Solved python regex unicode non-ascii-characters accent-insensitive

In Python 3, I'd like to be able to use re.sub() in an "accent-insensitive" way, as we can do with the re.I flag for case-insensitive substitution.

Could be something like a re.IGNOREACCENTS flag:

original_text = "¿It's 80°C, I'm drinking a café in a cafe with Chloë。"
accent_regex = r'a café'
re.sub(accent_regex, 'X', original_text, flags=re.IGNOREACCENTS)
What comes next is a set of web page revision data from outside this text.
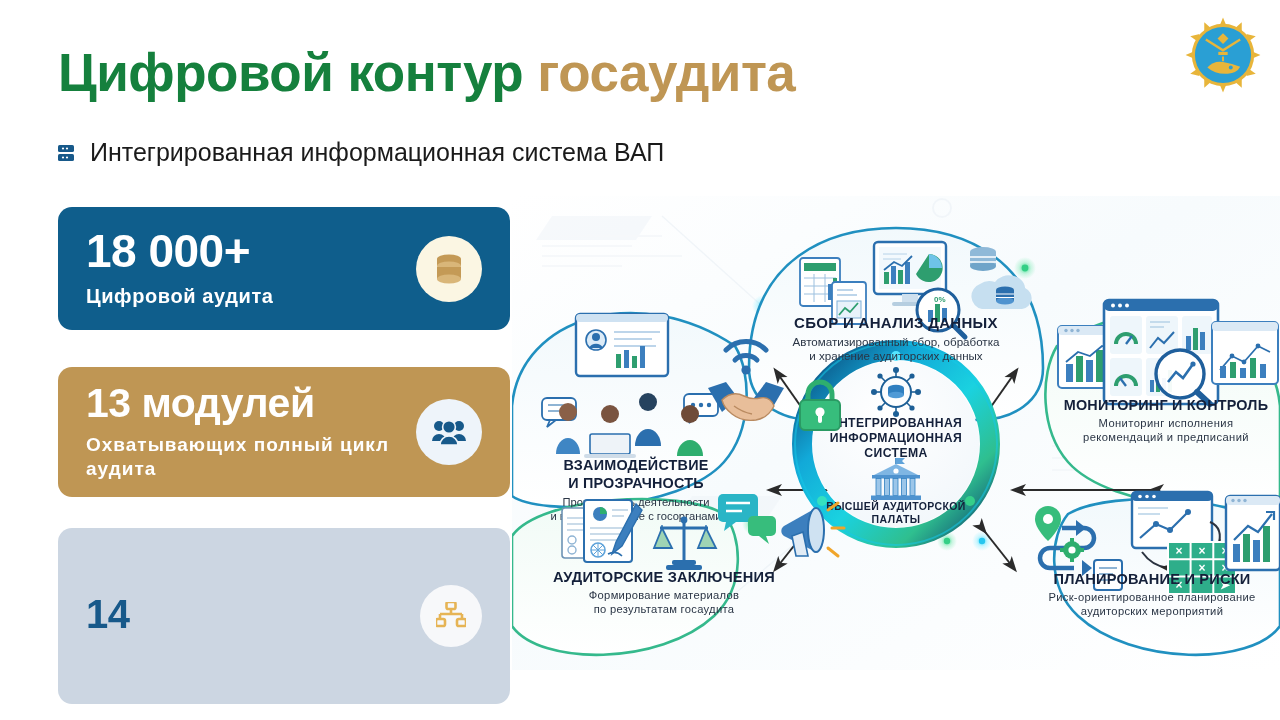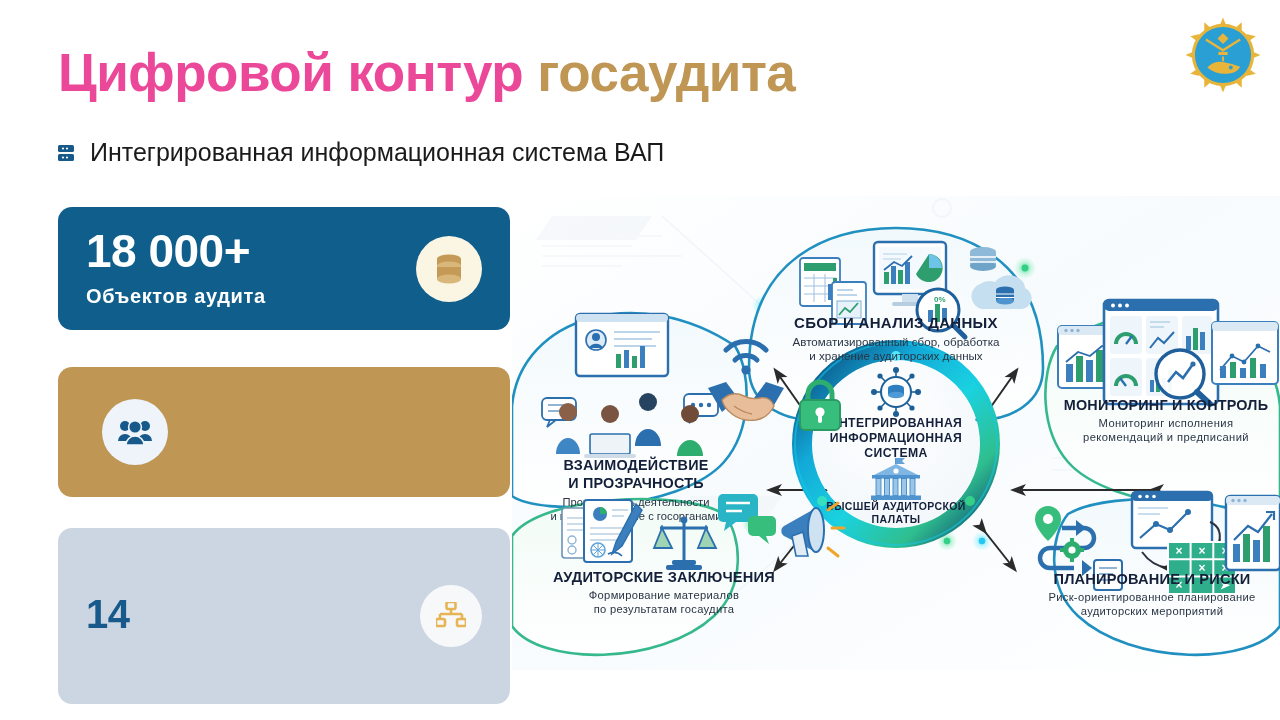"Цифровой контур" .title .part-a { color: #ec4899 -> #15803d }
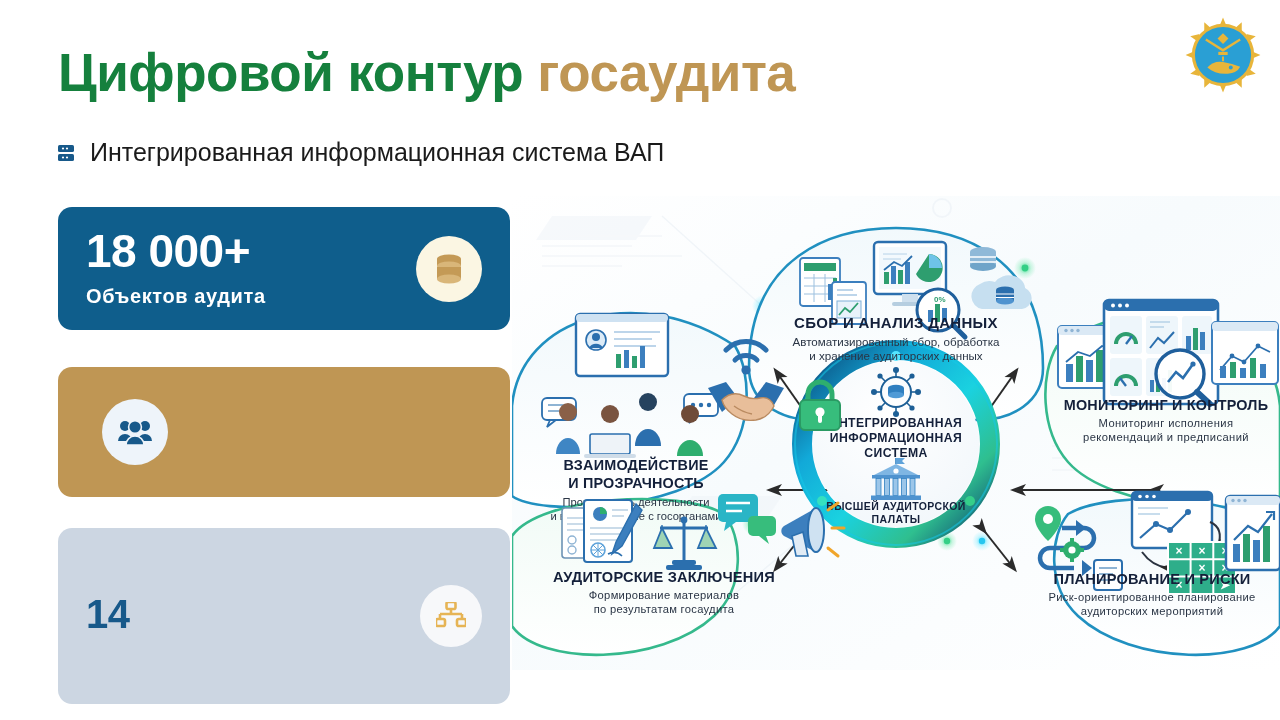"Объектов аудита" div.card-label { text: Объектов -> Цифровой }
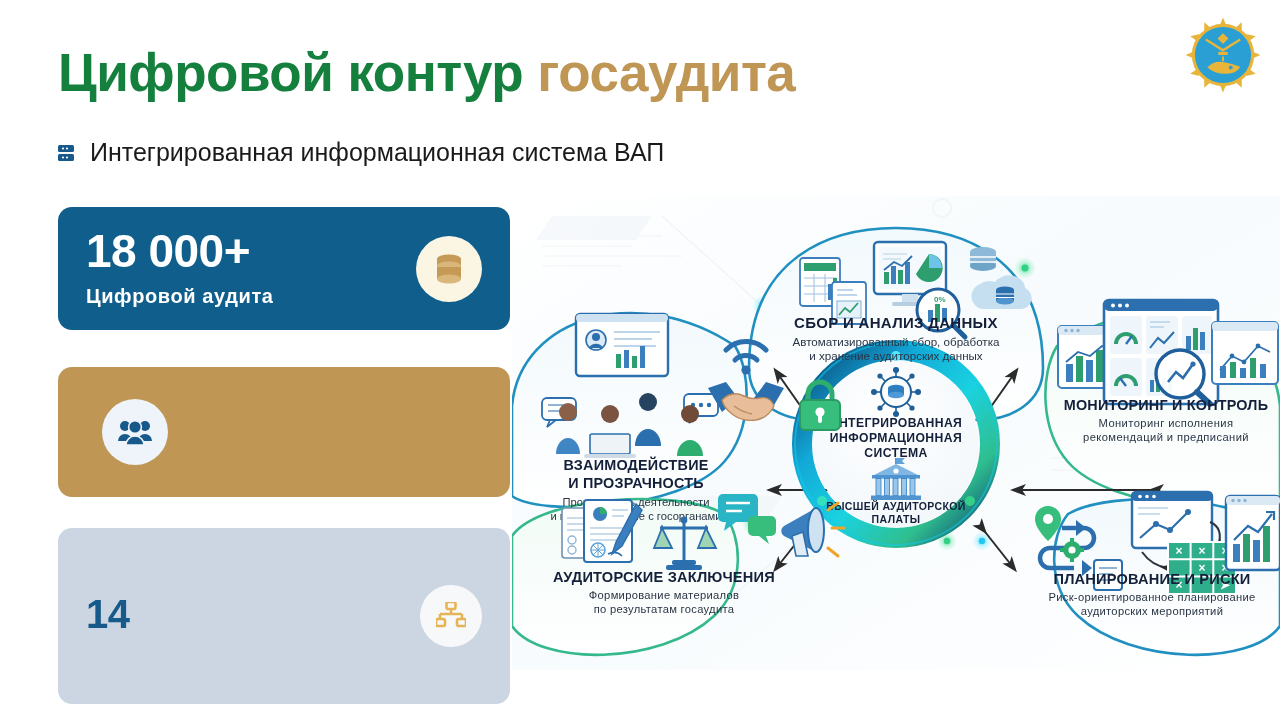"13 модулей" div.card-text { html: none -> <div> <div>13 модулей</div> <div>Охватывающих полный цикл аудита</div> </div> }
This would lead to "¿It's 80°C, I'm drinking X in X with Chloë。" (note that there's still an accent on "Chloë") instead of "¿It's 80°C, I'm drinking X in a cafe with Chloë。" in real python.

I think that such a flag doesn't exist. So what would be the best option to do this? Using re.finditer and unidecode on both original_text and accent_regex and then replace by splitting the string? Or modifying all characters in the accent_regex by their accented variants, for instance: r'[cç][aàâ]f[éèêë]'?

Linin answered 26/4, 2017 at 12:39 Comment(2)

Could be something like... @WiktorStribiżew – Gabor 26/4, 2017 at 12:45

What you are looking for is a equivalence class - though I don't know any python regex module that supports them. Syntax is usually like [[=a=]] – Lacombe 26/4, 2017 at 12:51

unidecode is often mentioned for removing accents in Python, but it also does more than that : it converts '°' to 'deg', which might not be the desired output.

unicodedata seems to have enough functionality to remove accents.

With any pattern

This method should work with any pattern and any text.

You can temporarily remove the accents from both the text and regex pattern. The match information from re.finditer() (start and end indices) can be used to modify the original, accented text.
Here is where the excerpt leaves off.